*Brief*
Among the lines below, return each one that contains the word "right".

Web document revisions:
· · · · ·

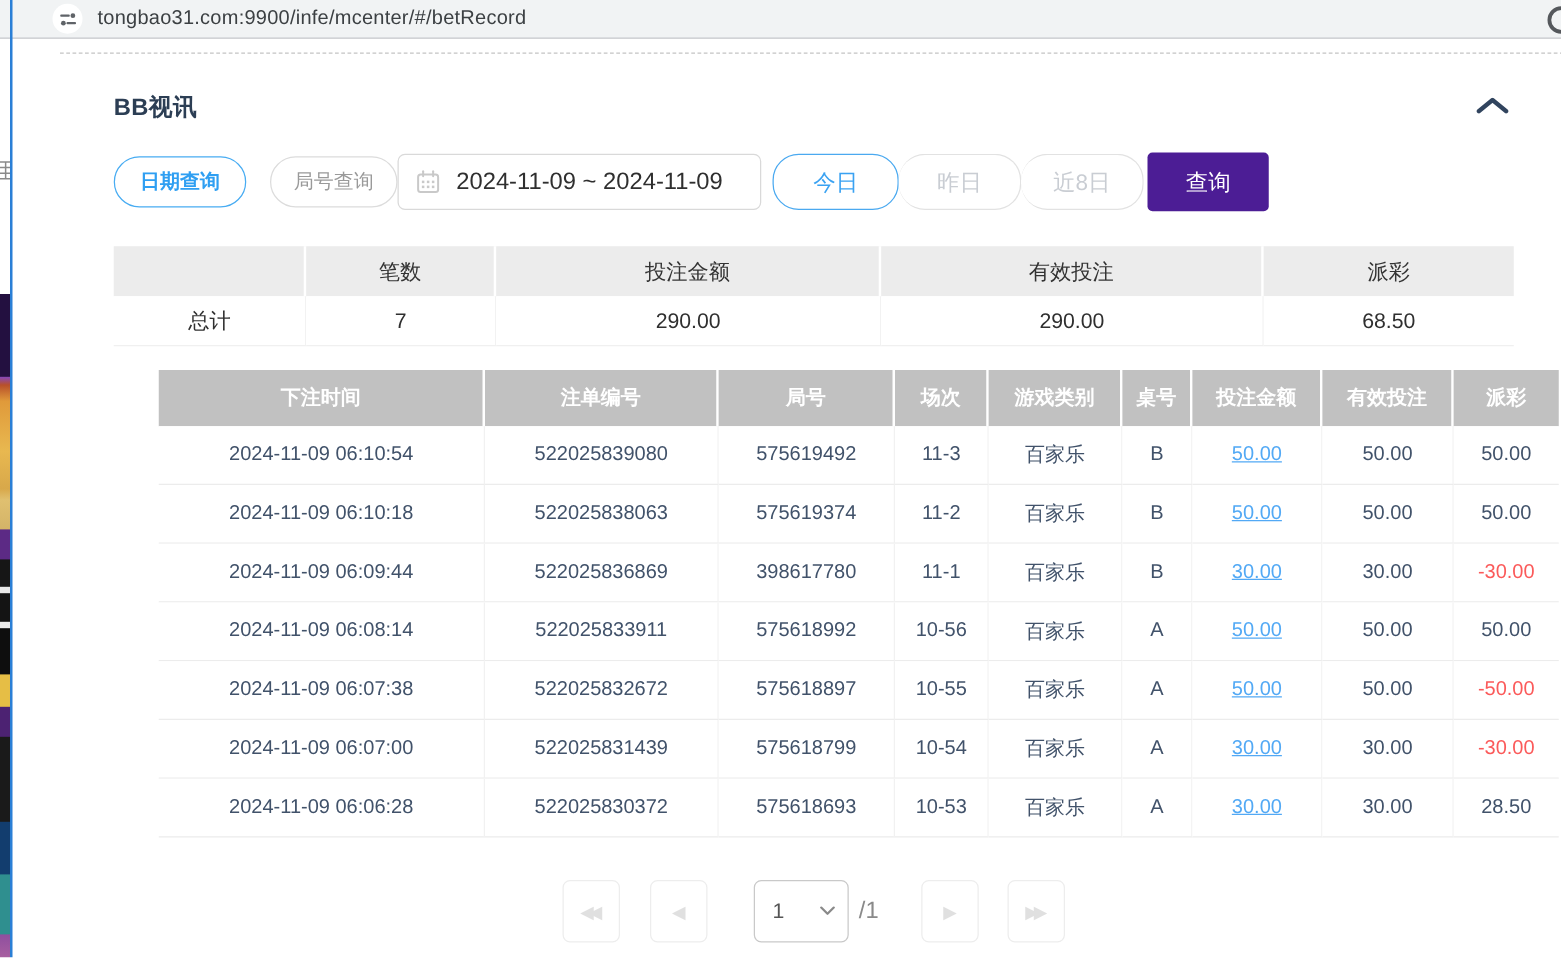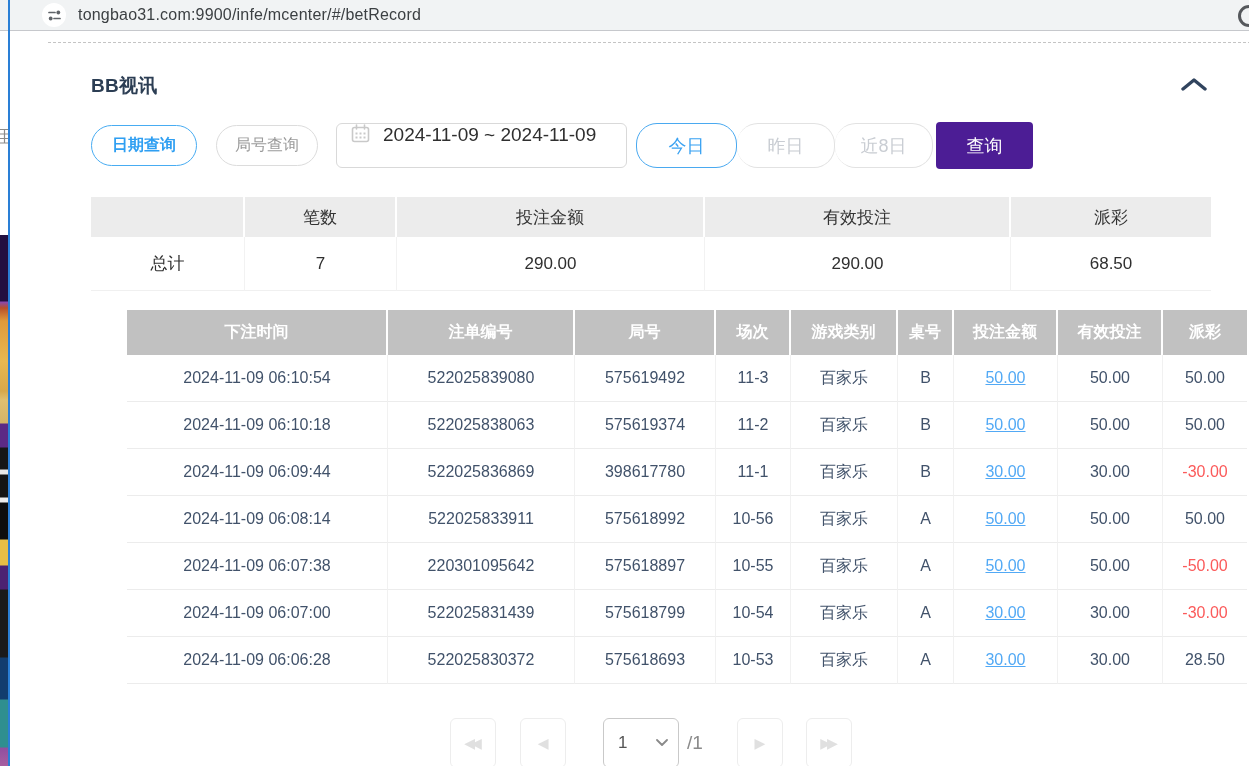--- a/index.html
+++ b/index.html
@@ -46,41 +46,41 @@
   .sec-head { margin-top:30px; display:flex; justify-content:space-between; align-items:center; }
   .title { font-size:19px; font-weight:bold; color:#2c3e54; letter-spacing:.3px; }
   .collapse-btn { background:none; border:none; cursor:pointer; padding:2px 4px; }
 
   
   .filters { margin-top:23px; display:flex; align-items:center; }
   .pill { height:41px; border-radius:21px; display:flex; align-items:center; justify-content:center;
     font-size:16px; box-sizing:border-box; background:#fff; cursor:pointer; }
   .pill-active { width:106px; border:1px solid #48acf2; color:#2f9ff2; font-weight:bold; }
   .pill-inactive { width:102px; margin-left:19px; border:1px solid #dcdcdc; color:#9a9a9a; }
-  .date-box { margin-left:18px; width:291px; height:45px; border:1px solid #d9d9d9;
-    border-radius:6px; box-sizing:border-box; display:flex; align-items:flex-start; background:#fff; cursor:pointer; }
+  .date-box { width:291px; height:45px; border:1px solid #d9d9d9;
+    border-radius:6px; box-sizing:border-box; display:flex; align-items:center; background:#fff; cursor:pointer; }
   .cal-icon { margin-left:14px; display:flex; }
   .date-text { margin-left:13px; font-size:19px; color:#2f2f2f; }
   .quick-group { margin-left:9px; display:flex; }
   .quick { height:45px; display:flex; align-items:center; justify-content:center;
     font-size:18px; box-sizing:border-box; background:#fff; cursor:pointer;border-radius:21px; }
   .quick-active { width:101px; border:1px solid #4aa9f0; color:#3aa2f2; }
   .quick-plain { width:98px; border-top:1px solid #e2e2e2; border-bottom:1px solid #e2e2e2;
     border-right:1px solid #e2e2e2; color:#c9cdd3; }
   .search-btn { margin-left:3px; width:97px; height:47px; background:#4c1d95; color:#fff;
     font-size:18px; border:none; border-radius:4px; cursor:pointer;
     display:flex; align-items:center; justify-content:center; }
 
   
   .summary { margin-top:28px; }
   .sum-grid { display:grid; grid-template-columns:154px 152px 308px 306px 200px; }
   .sum-h { height:40px; background:#ececec; display:flex; align-items:center; justify-content:center;
     font-size:17px; color:#333; border-right:2px solid #fff; box-sizing:border-box; }
   .sum-h:last-child { border-right:none; }
-  .sum-d { height:54px; background:#fff; display:flex; align-items:center; justify-content:center;
+  .sum-d { height:40px; background:#fff; display:flex; align-items:center; justify-content:center;
     font-size:17px; color:#2f2f2f; border-right:1px solid #f2f2f2; border-bottom:1px solid #f0f0f0;
     box-sizing:border-box; }
   .sum-d:last-child { border-right:none; }
 
   
   .bet-table { margin-top:19px; }
   .thead, .trow { display:grid; grid-template-columns:261px 187px 141px 75px 107px 56px 104px 105px 84px;padding-left:36px; }
   .th { height:45px; background:#c1c1c1; color:#fff; font-weight:bold; font-size:16px;
     display:flex; align-items:center; justify-content:center; border-right:2px solid #fff;
     box-sizing:border-box; }
@@ -241,21 +241,21 @@
             <div class="tcell">575618992</div>
             <div class="tcell">10-56</div>
             <div class="tcell">百家乐</div>
             <div class="tcell">A</div>
             <div class="tcell amount-link">50.00</div>
             <div class="tcell">50.00</div>
             <div class="tcell">50.00</div>
           </div>
           <div class="trow">
             <div class="tcell">2024-11-09 06:07:38</div>
-            <div class="tcell">220301095642</div>
+            <div class="tcell">522025832672</div>
             <div class="tcell">575618897</div>
             <div class="tcell">10-55</div>
             <div class="tcell">百家乐</div>
             <div class="tcell">A</div>
             <div class="tcell amount-link">50.00</div>
             <div class="tcell">50.00</div>
             <div class="tcell negative">-50.00</div>
           </div>
           <div class="trow">
             <div class="tcell">2024-11-09 06:07:00</div>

· · · · ·

*Your response*
     border-right:1px solid #e2e2e2; color:#c9cdd3; }
     font-size:17px; color:#333; border-right:2px solid #fff; box-sizing:border-box; }
   .sum-h:last-child { border-right:none; }
     font-size:17px; color:#2f2f2f; border-right:1px solid #f2f2f2; border-bottom:1px solid #f0f0f0;
   .sum-d:last-child { border-right:none; }
     display:flex; align-items:center; justify-content:center; border-right:2px solid #fff;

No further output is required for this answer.